Las ruedas patinaban sobre el pavimento helado. Alice, agarrada al volante, volvió a centrar el coche con una destreza que impresionó a su vecino.
En esas últimas horas de la mañana de Navidad, las calles estaban casi desiertas, y Alice conducía atendiendo escrupulosamente los consejos de Daldry. Salvo algunas frenadas un poco bruscas, que le costaron calar el coche dos veces, consiguió llevarlos a su casa sin el más mínimo incidente.
– Ha sido una experiencia genial -dijo girando el contacto-. Me ha encantado conducir.
– Bueno, podemos dar una segunda lección esta semana si le apetece.
– Será un inmenso placer.
Al llegar a su rellano, Daldry y Alice se despidieron. Alice se notaba con fiebre, y la idea de descansar no le resultaba desagradable. Le dio las gracias a Daldry y, una vez en su casa, estiró su abrigo sobre la cama y se acurrucó bajo las sábanas.
Flotaba un fino polvillo en el aire, removido por un viento cálido.
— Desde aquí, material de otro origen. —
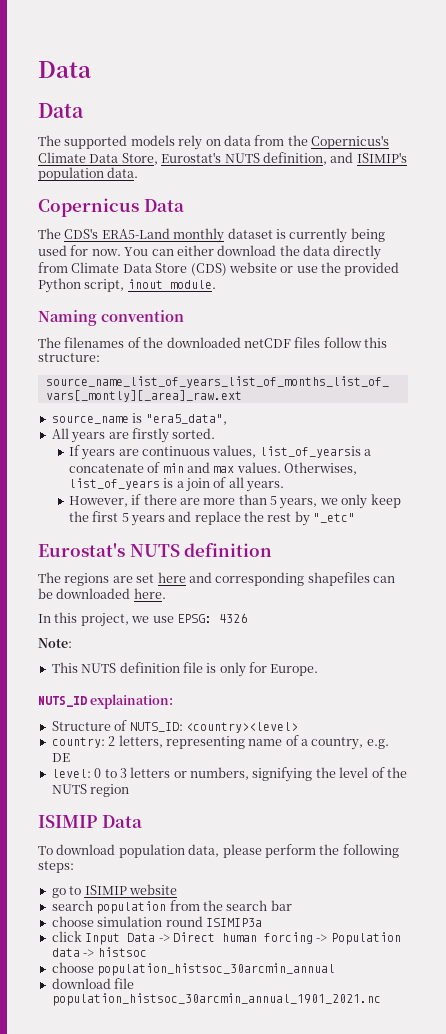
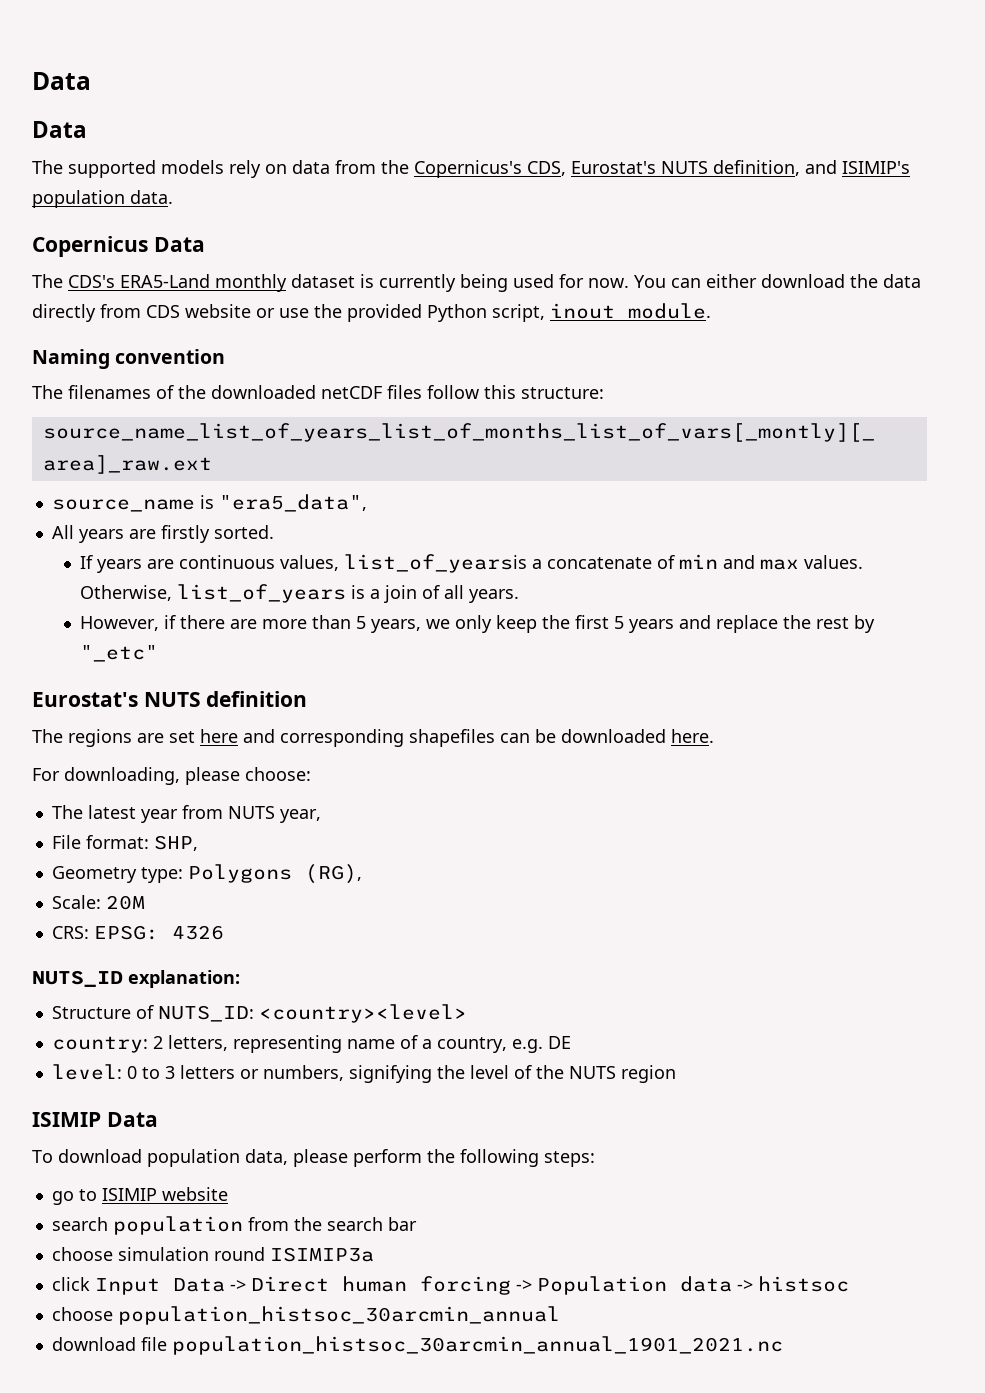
- The supported models rely on data from the Copernicus's Climate Data Store, Eurostat's NUTS definition, and ISIMIP's population data.
+ The supported models rely on data from the Copernicus's CDS, Eurostat's NUTS definition, and ISIMIP's population data.
- You can either download the data directly from Climate Data Store (CDS) website or use the provided Python script, inout module.
+ You can either download the data directly from CDS website or use the provided Python script, inout module.
- Otherwises, list_of_years is a join of all years.
+ Otherwise, list_of_years is a join of all years.
- In this project, we use EPSG: 4326
- Note:
- This NUTS definition file is only for Europe.
+ For downloading, please choose:
+ The latest year from NUTS year,
+ File format: SHP,
+ Geometry type: Polygons (RG),
+ Scale: 20M
+ CRS: EPSG: 4326
- NUTS_ID explaination:
+ NUTS_ID explanation:

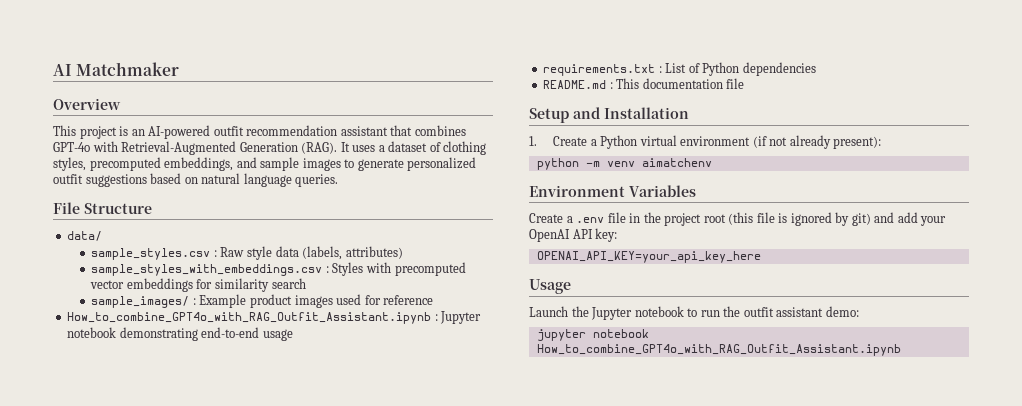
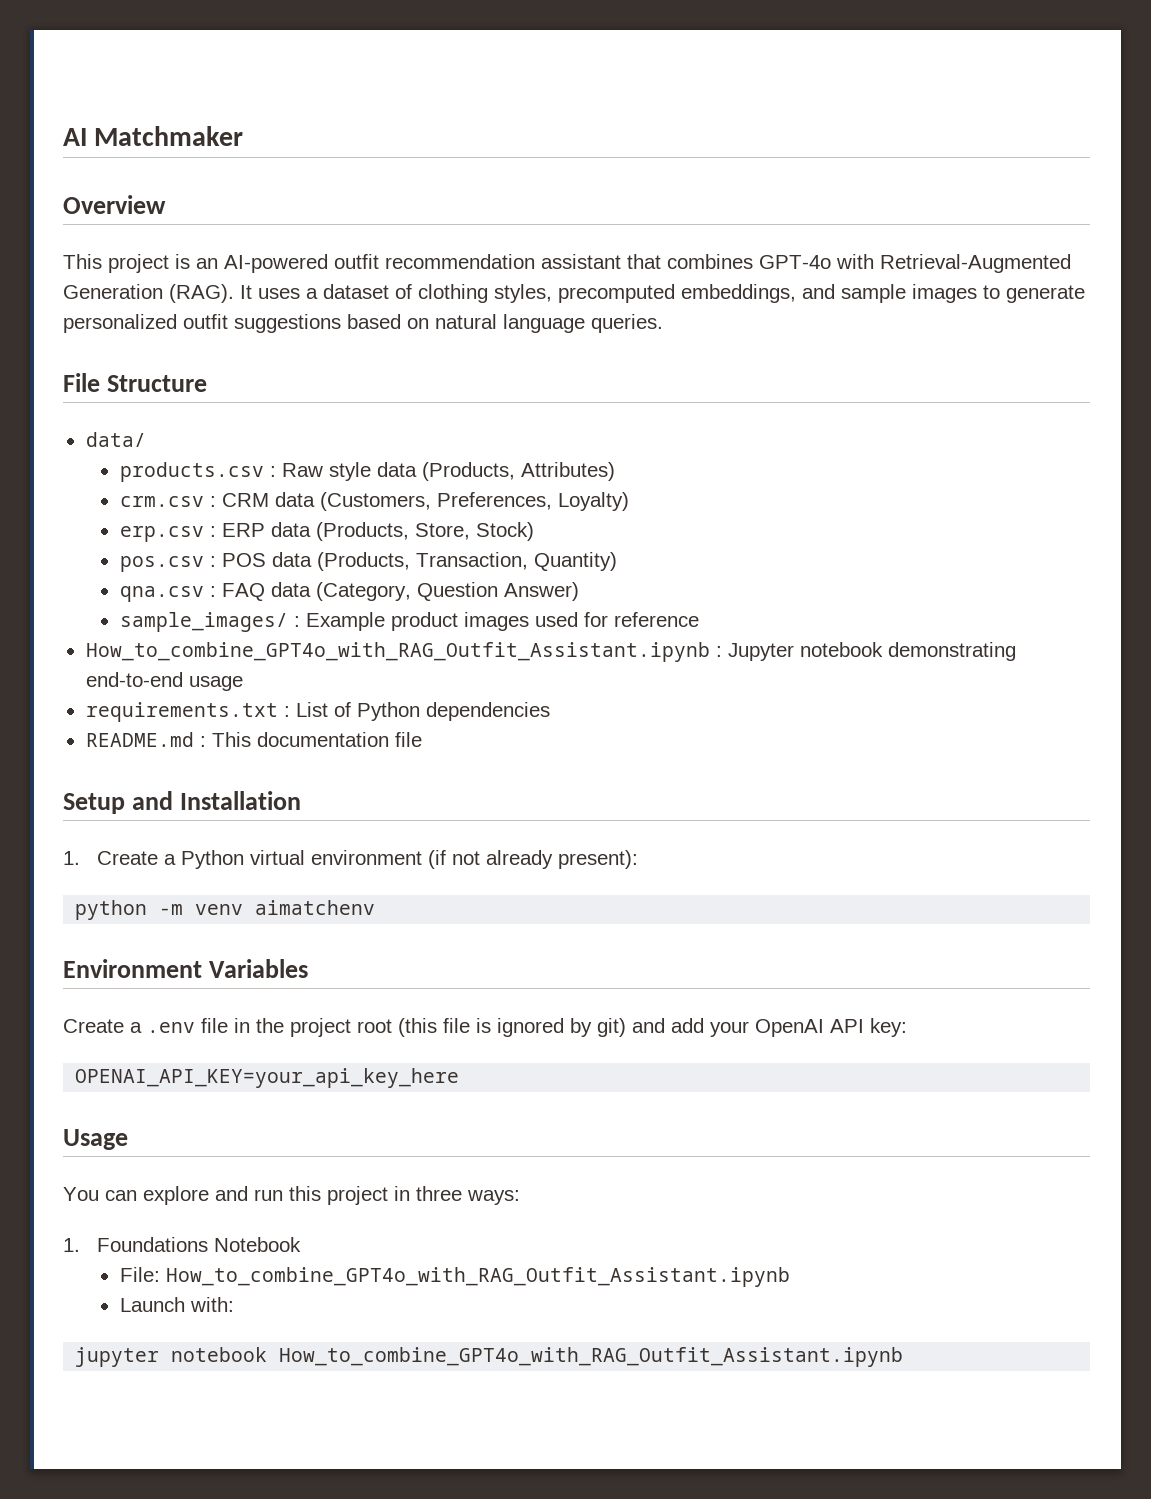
- sample_styles.csv : Raw style data (labels, attributes)
- sample_styles_with_embeddings.csv : Styles with precomputed vector embeddings for similarity search
+ products.csv : Raw style data (Products, Attributes)
+ crm.csv : CRM data (Customers, Preferences, Loyalty)
+ erp.csv : ERP data (Products, Store, Stock)
+ pos.csv : POS data (Products, Transaction, Quantity)
+ qna.csv : FAQ data (Category, Question Answer)
- Launch the Jupyter notebook to run the outfit assistant demo:
+ You can explore and run this project in three ways:
+ 1. Foundations Notebook
+ File: How_to_combine_GPT4o_with_RAG_Outfit_Assistant.ipynb
+ Launch with:

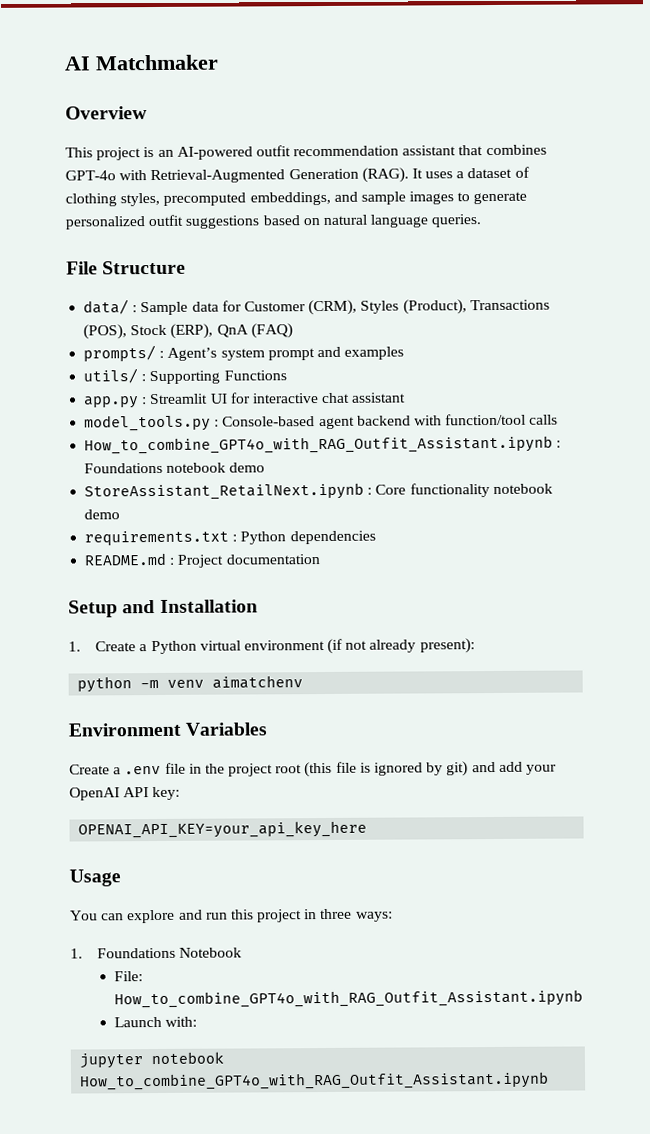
- data/
- products.csv : Raw style data (Products, Attributes)
- crm.csv : CRM data (Customers, Preferences, Loyalty)
- erp.csv : ERP data (Products, Store, Stock)
- pos.csv : POS data (Products, Transaction, Quantity)
- qna.csv : FAQ data (Category, Question Answer)
- sample_images/ : Example product images used for reference
- How_to_combine_GPT4o_with_RAG_Outfit_Assistant.ipynb : Jupyter notebook demonstrating end-to-end usage
+ data/ : Sample data for Customer (CRM), Styles (Product), Transactions (POS), Stock (ERP), QnA (FAQ)
+ prompts/ : Agent’s system prompt and examples
+ utils/ : Supporting Functions
+ app.py : Streamlit UI for interactive chat assistant
+ model_tools.py : Console-based agent backend with function/tool calls
+ How_to_combine_GPT4o_with_RAG_Outfit_Assistant.ipynb : Foundations notebook demo
+ StoreAssistant_RetailNext.ipynb : Core functionality notebook demo
- requirements.txt : List of Python dependencies
+ requirements.txt : Python dependencies
- README.md : This documentation file
+ README.md : Project documentation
De lo más alto de una callejuela de tierra bajaba una escalera hacia otro barrio de la ciudad.
Alice avanzaba, con los pies descalzos, mirando a todos lados. Los cierres metálicos de las tiendecitas, todos ellos pintados de colores abigarrados, estaban echados.
Una voz la llamó en la lejanía. En los escalones de arriba, una mujer le hizo una señal para que se diese prisa, como si las acechase un peligro.
Alice corrió junto a ella, pero la mujer huyó y desapareció.
Bramaba un clamor a su espalda: gritos, chillidos. Alice se precipitó hacia la escalera; la mujer la esperaba al pie de ésta, pero le prohibió avanzar. Le juró su amor y le dijo adiós.
Mientras se alejaba, su silueta se empequeñecía hasta volverse minúscula mientras se agrandaba en el corazón de Alice hasta volverse inmensa.
Alice se lanzó hacia ella; los escalones se resquebrajaban bajo sus pasos, una larga grieta hendió en dos la escalera y el bramido de su espalda se volvió insoportable. Alice alzó la mirada; un sol rojo quemaba su piel, sintió el trasudor de su cuerpo, la sal en sus labios, la tierra en su cabello. Unas nubes de polvo se arremolinaban a su alrededor y volvían el aire irrespirable.
A pocos metros oyó un quejido lancinante, un gemido, palabras murmuradas cuyo sentido no comprendía. Se le hizo un nudo en la garganta. Alice se ahogaba.
Una mano audaz la cogió del brazo y la levantó del suelo justo antes de que la gran escalera se hundiese bajo sus pies.
Alice soltó un chillido, se resistió lo mejor que pudo, pero el que la agarraba era demasiado fuerte y Alice sintió que perdía el conocimiento, una pérdida contra la que era inútil luchar. Por encima de ella, el cielo era inmenso y rojo.
Alice volvió a abrir los ojos, cegada por la blancura del lucernario cubierto de nieve. Tiritaba, la frente le ardía de fiebre. Buscó a tientas el vaso de agua que se encontraba en su mesilla y fue presa de un ataque de tos al tragar el primer sorbo. Estaba agotada. Tenía que levantarse, que ir a buscar una manta, algo con lo que quitarse ese frío que la helaba hasta los huesos. Intentó levantarse en vano, y se quedó dormida de nuevo.
Oyó susurrar su nombre, una voz familiar trataba de tranquilizarla.